AboutChuck Cosby Expertise I can answer questions about speech recognition and natural language understanding. I am particulary strong in knowedge based natural langauge techniques. I cannot answer questions about robotics, nueral nets, prolog, or vision recognition - just speech and natural language.
Experience I have spent 25 years developing natural language software products. I have never developed speech systems, but I have developed sophisticated interfaces from natural language to speech. I have been working with speech recognition systems also for 25 years.
Question [I accidentally asked this in general programming, but clearly you are the right person to ask!]
I have lots of speech data and corresponding text that I would like to use to train SAPI (or a similar / better speech recognizing speech engine) that I would like to use to make speaker invariant speech recognition software.
Do you know what Google is using to run all the information it is collecting from it's goog 411 service? It is my belief that they use all the voice information and corresponding text to train an invariant engine to better translate their videos into searchable text.
Does SAPI only allow for one user profile at a time, or if you run many voices will it being to understand variable language speech?
If not, what can I use that will learn an invariant form from a large data set?
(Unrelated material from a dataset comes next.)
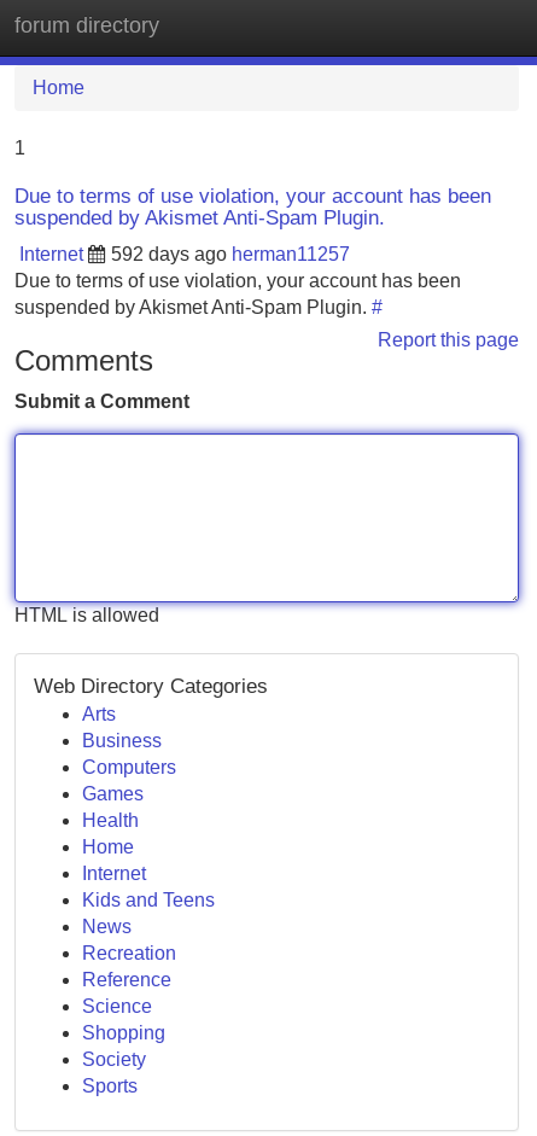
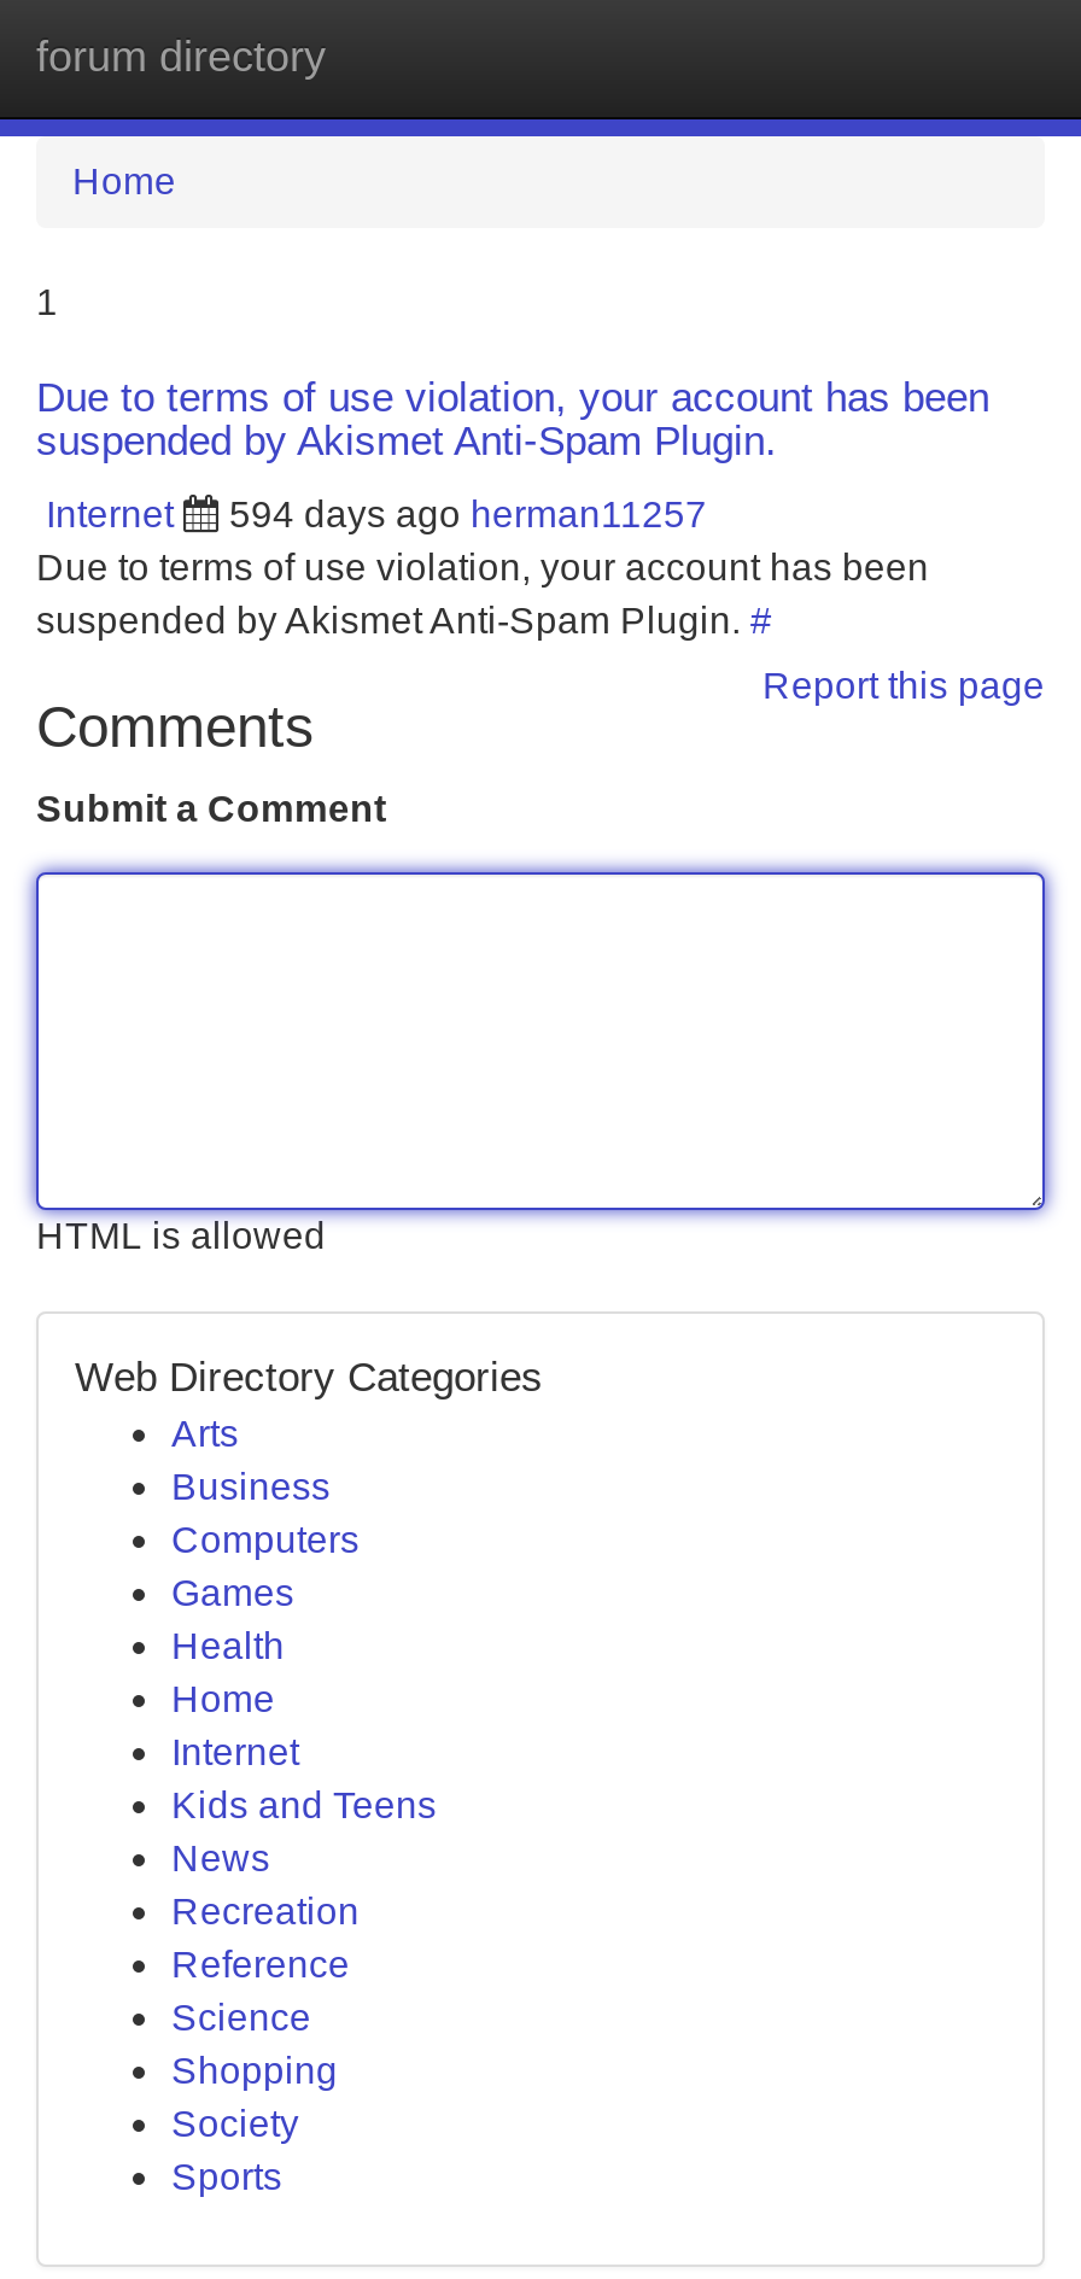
[111,244,350,264] 592 days ago herman11257 -> [229,493,707,534] 594 days ago herman11257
I hope to hear from you soon
Thanks!
-Bilal Ghalib
Answer SAPI is mostly a speaker dependant system - you will need to do voice training for each user. I don't know what Google is using - look for an open source solution as that is thier preference. SAPI works best one user at a time. Your last question represents the one of the holy grails of speech recognition. Let me know when you figure it out. (Hint: Deep natural language processing integrated with speech reco is a big part of the solution)